In the final scene, Banuprasad tries to forcibly get his son married to Rajalakshmi's daughter and also murder her sons and Ramu. Ramu again comes to their rescue and saves the day. But Rajalakshmi is fatally wounded by Banuprasad and dies in Ramu's arms. The film ends with Ramu's daughter (whom Ramu considers as his own mother that he lost but is now reborn as his daughter, and names her after his mother) celebrating her birthday with the entire family reunited with Ramu as the head of the family.

== Production ==
The story of Per Sollum Pillai was written by V. C. Guhanathan and it was loosely based on Padikkatha Medhai.

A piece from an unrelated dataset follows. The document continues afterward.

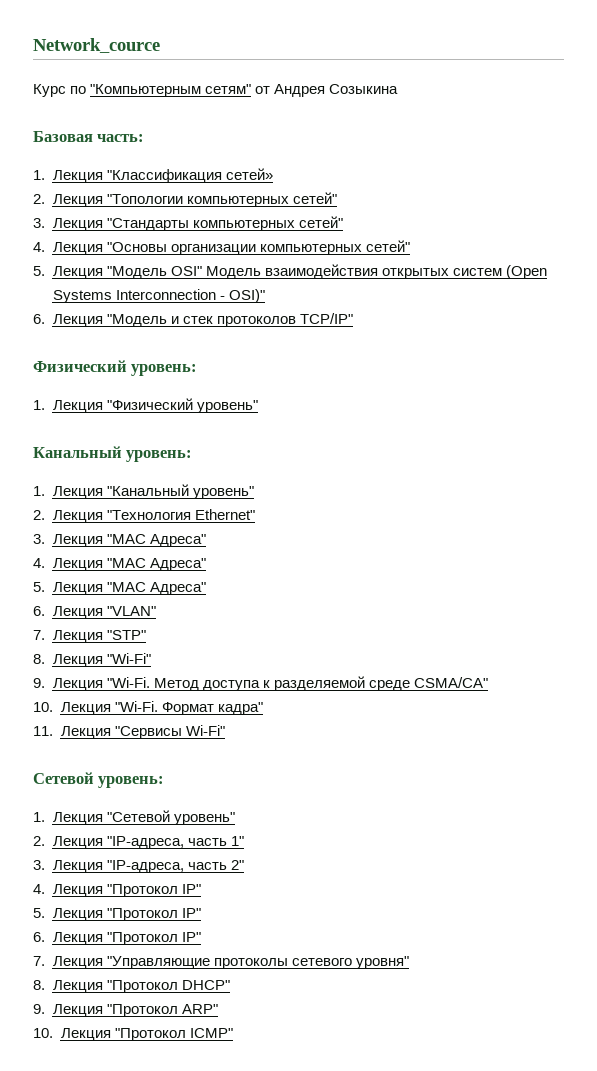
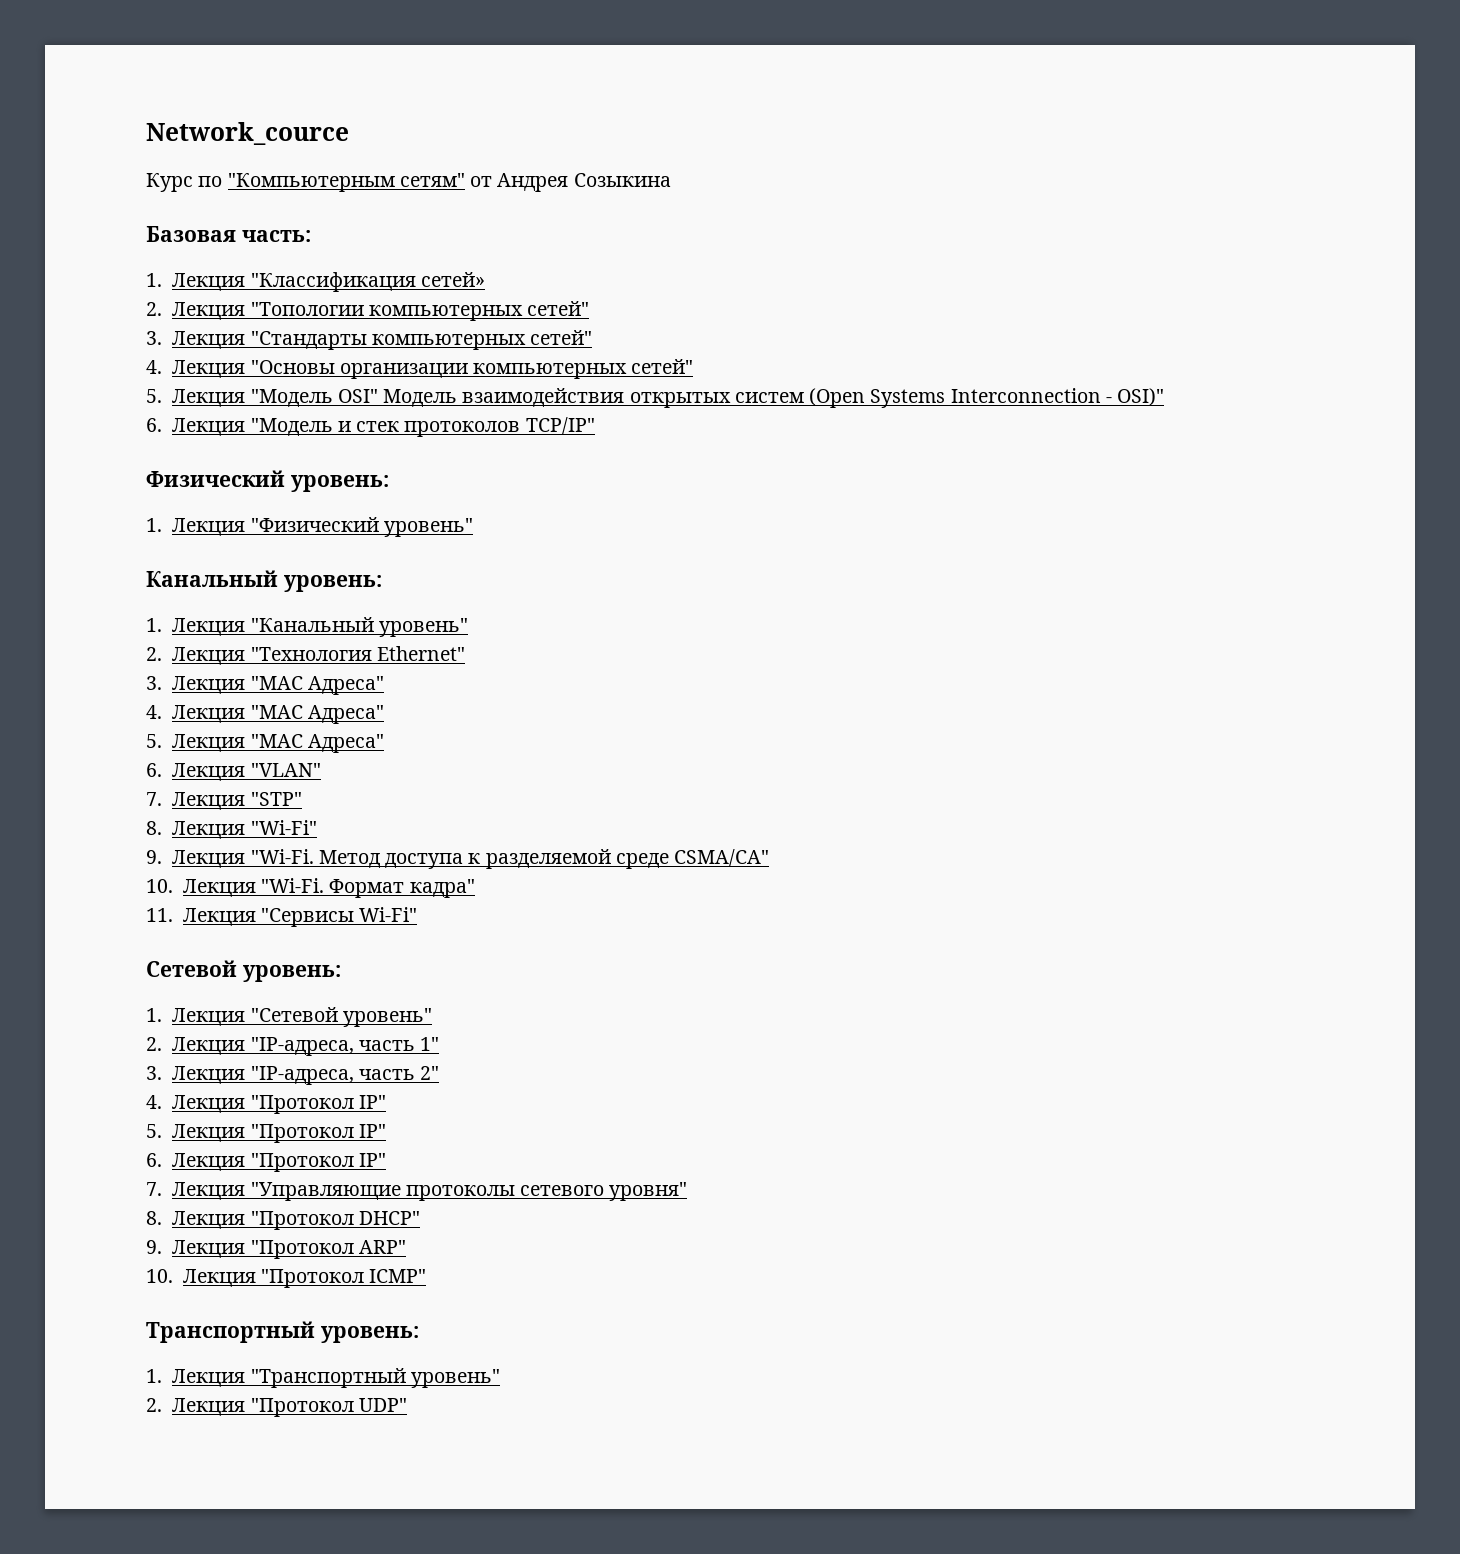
(233, 1033) none -> [146,1321,419,1343] [146,1368,500,1388] [146,1398,407,1417] // Транспортный уровень: // 1. Лекция "Транспортный уровень" // 2. Лекция "Протокол UDP"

K. S. Gopalakrishnan, who wrote the dialogues for that film, did the same for this film.

== Soundtrack ==
The music was composed by Ilaiyaraaja.

| Song | Singers | Lyrics |
| "Ammamma Vanthathingu" | Kamal Haasan | Pulamaipithan |
| "Maadi Eri Vama" | S. P. Balasubrahmanyam, S. Janaki | Gangai Amaran |
| "Per Sollum Pillai" (Lady) | P. Susheela |
| "Per Sollum Pillai" (Men) | S. P. Balasubrahmanyam |
| "Thappu Thanda Panniduven" | S. P. Balasubrahmanyam, S. Janaki |
| "Vellakethu" | Malaysia Vasudevan |

== Release and reception ==
Per Sollum Pillai was released on 16 July 1987. N. Krishnaswamy of The Indian Express wrote, 'While the sharp edge of the assertive selfishness and sadism of the bad characters of the 1960 film kept violating the good characters (and the audience that identified with them) in an obviously masochistic exercise, one must be thankful that there is no scope for that sort of indulgence in Paer Sollum Pillai". Jayamanmadhan of Kalki wrote that the "richness" of AVM's films was there in this film too, but only in the sets.

== Bibliography ==
- Muthuraman, S. P. (2017). "AVM Thandha SPM"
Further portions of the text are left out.